Additionally, the business judgement standard of review will irrebuttably apply to a post-closing challenge of a transaction generally subject to enhanced scrutiny if a majority of disinterested, uncoerced and fully informed shareholders approved the transaction. Similarly, a transaction that involves a conflicted board of directors that would generally be subject to entire fairness will be subject to the irrebuttable application of the business judgement standard of review if a majority of disinterested, uncoerced and fully informed shareholders approved the transaction. If the challenged transaction involves a conflicted controlling shareholder, however, the shareholder vote will not result in the irrebuttable application of the business judgement standard of review. In transactions involving a conflicted controlling shareholder, the shareholder vote will merely shift the burden of persuasion from the controlling shareholder to the minority shareholders.

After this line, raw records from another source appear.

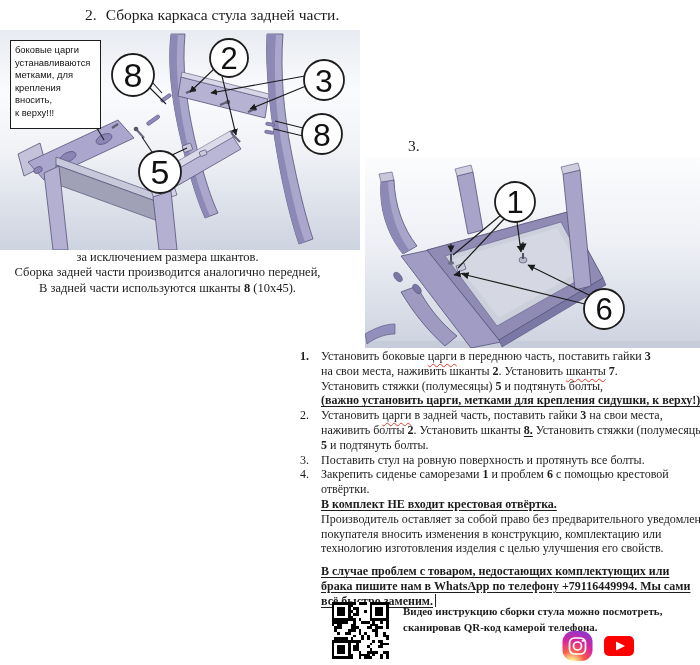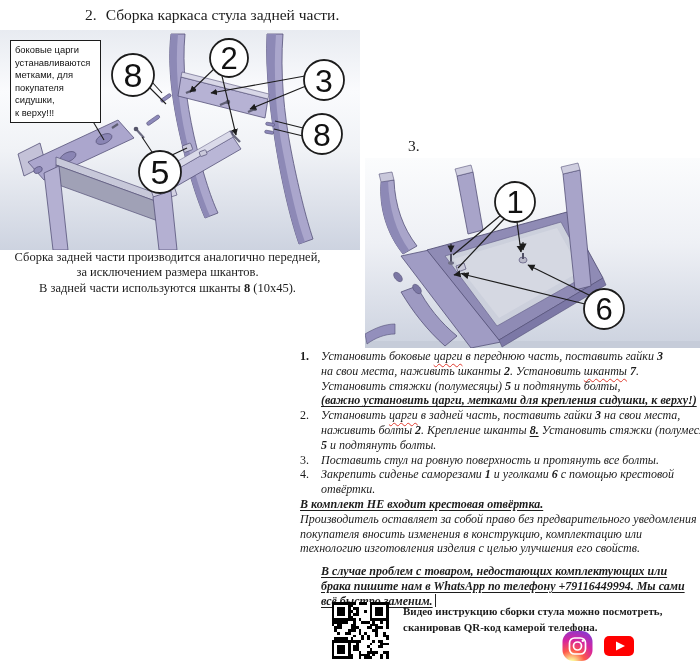--- a/index.html
+++ b/index.html
@@ -6,31 +6,31 @@
   .page{position:relative;width:700px;height:665px;background:#ffffff;overflow:hidden;
         font-family:"Liberation Serif", serif;color:#1c1c1c;}
   .title{position:absolute;font-size:15.5px;white-space:nowrap;display:flex;}
   .t2{left:85px;top:6px;gap:9px;}
   .t3{left:408px;top:137px;gap:12px;}
   .diagram{position:absolute;}
   .d1{left:0;top:30px;width:360px;height:220px;}
   .d2{left:365px;top:158px;width:335px;height:190px;}
   .diagram svg{display:block;}
   .callout{position:absolute;left:10px;top:10px;width:82px;background:#fff;
-           border:1.6px solid #1c1c1c;padding:3px 3px 2px 4px;
+           border:1.6px solid #1c1c1c;padding:3px 3px 8px 4px;
            font-family:"Liberation Sans", sans-serif;font-size:9.4px;line-height:12.6px;color:#111;}
   .note{position:absolute;left:0;top:250px;width:335px;text-align:center;
         font-size:12.5px;line-height:15.4px;}
   .instructions{position:absolute;left:300px;top:349px;width:400px;
                 font-size:12px;line-height:14.8px;}
   .item{display:flex;}
   .item .num{width:21px;flex:0 0 21px;}
   .item .num.nb{font-weight:bold;}
-  .line{white-space:nowrap;font-style:italic;}
-  .after-items{}
+  .line{white-space:nowrap;}
+  .after-items{margin-left:21px;}
   .warranty{margin-left:21px;margin-top:8px;}
   .b{font-weight:bold;}
   .bu{font-weight:bold;text-decoration:underline;text-underline-offset:2px;}
   .sq{text-decoration:underline;text-decoration-style:wavy;text-decoration-color:#e03b2f;
       text-decoration-thickness:1px;text-underline-offset:2.5px;}
   .cursor{display:inline-block;width:0;height:13px;border-left:1.3px solid #222;
           margin-left:2px;vertical-align:-2px;}
   .wa3{display:flex;align-items:flex-start;}
   .qr-block{position:absolute;left:330px;top:602px;}
   .qr-caption{position:absolute;left:403px;top:604px;font-weight:bold;
@@ -148,28 +148,28 @@
       </g>
       <g>
         <circle cx="160" cy="142" r="21" fill="#fff" stroke="#1c1c1c" stroke-width="1.8"></circle>
         <text class="balloon-num" x="160" y="154" font-size="34" text-anchor="middle">5</text>
       </g>
     </svg>
     <div class="callout">
       <div>боковые царги</div>
       <div>устанавливаются</div>
       <div>метками, для</div>
-      <div>покупателя сидушки,</div>
+      <div>крепления вносить,</div>
       <div>к верху!!!</div>
     </div>
   </div>
 
   <div class="note">
+    <div class="nline"><span>за исключением размера шкантов.</span></div>
     <div class="nline"><span>Сборка задней части производится аналогично передней,</span></div>
-    <div class="nline"><span>за исключением размера шкантов.</span></div>
     <div class="nline"><span>В задней части используются шканты </span><span class="b">8</span><span> (10x45).</span></div>
   </div>
 
   <div class="title t3">
     <span>3.</span>
   </div>
 
   <div class="diagram d2">
     <svg width="335" height="190" viewBox="0 0 335 190">
       <defs>
@@ -247,34 +247,34 @@
         <div class="line"><span>Установить боковые </span><span class="sq">царги</span><span> в переднюю часть, поставить гайки </span><span class="b">3</span></div>
         <div class="line"><span>на свои места, наживить шканты </span><span class="b">2</span><span>. Установить </span><span class="sq">шканты</span><span> </span><span class="b">7</span><span>.</span></div>
         <div class="line"><span>Установить стяжки (полумесяцы) </span><span class="b">5</span><span> и подтянуть болты,</span></div>
         <div class="line"><span class="bu">(важно установить царги, метками для крепления сидушки, к верху!)</span></div>
       </div>
     </div>
     <div class="item">
       <span class="num">2.</span>
       <div>
         <div class="line"><span>Установить </span><span class="sq">царги</span><span> в задней часть, поставить гайки </span><span class="b">3</span><span> на свои места,</span></div>
-        <div class="line"><span>наживить болты </span><span class="b">2</span><span>. Крепление шканты </span><span class="bu">8.</span><span> Установить стяжки (полумесяцы)</span></div>
+        <div class="line"><span>наживить болты </span><span class="b">2</span><span>. Установить шканты </span><span class="bu">8.</span><span> Установить стяжки (полумесяцы)</span></div>
         <div class="line"><span class="b">5</span><span> и подтянуть болты.</span></div>
       </div>
     </div>
     <div class="item">
       <span class="num">3.</span>
       <div>
         <div class="line"><span>Поставить стул на ровную поверхность и протянуть все болты.</span></div>
       </div>
     </div>
     <div class="item">
       <span class="num">4.</span>
       <div>
-        <div class="line"><span> Закрепить сиденье саморезами </span><span class="b">1</span><span> и уголками </span><span class="b">6</span><span> с помощью крестовой</span></div>
+        <div class="line"><span> Закрепить сиденье саморезами </span><span class="b">1</span><span> и проблем </span><span class="b">6</span><span> с помощью крестовой</span></div>
         <div class="line"><span>отвёртки.</span></div>
       </div>
     </div>
 
     <div class="after-items">
       <div class="line"><span class="bu">В комплект НЕ входит крестовая отвёртка.</span></div>
       <div class="line"><span>Производитель оставляет за собой право без предварительного уведомления</span></div>
       <div class="line"><span>покупателя вносить изменения в конструкцию, комплектацию или</span></div>
       <div class="line"><span>технологию изготовления изделия с целью улучшения его свойств.</span></div>
     </div>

Under Section 145 of the DGCL, a director may be indemnified for expenses incurred in defending derivative claims, and for expenses, judgements, fines and amounts paid in settlement incurred in connection with defending direct actions. However, if the director has been successful on the merits or otherwise in the defence of the proceeding, he or she is entitled to mandatory indemnification for expenses actually and reasonably incurred. To be indemnified in criminal actions or proceedings, the director must also have had no reason to believe that the challenged conduct was unlawful. Advancement of expenses to a director prior to the final disposition is also permitted if the director executes an undertaking to repay the monies advanced if it is ultimately determined that he or she is not entitled to indemnification. These rights cannot be eliminated by a corporation after a director's period of service ends unless the individual knows at the time he or she chooses to serve that his or her rights will terminate or can be eliminated at a later time. Notably, indemnification and advancement rights apply only where the director has been sued 'by reason of the fact' that the director is or was a director of the corporation. This standard cannot be modified by contract.

Election of directors

An annual meeting of shareholders of a Delaware corporation is mandated to elect directors. To permit an orderly period of solicitation of shareholder nominations prior to a meeting, many corporations have adopted provisions in their certificates of incorporation or by-laws to provide for advance notice of the nomination of directors by shareholders. Such provisions typically require that the shareholder making the nomination be a shareholder of record. The nominating shareholder must also submit specific information within a specified window to the corporation about himself or herself; the beneficial owner, if any, on whose behalf the nomination is being made; and about each of his or her director nominees. The information required typically includes all information about the nominee that would be required to be disclosed under federal securities laws and whether the nominating shareholder or the beneficial owner, if any, intends to solicit proxies from other shareholders. By-law provisions requiring advance notice of nominations have been found inequitable in specific factual circumstances.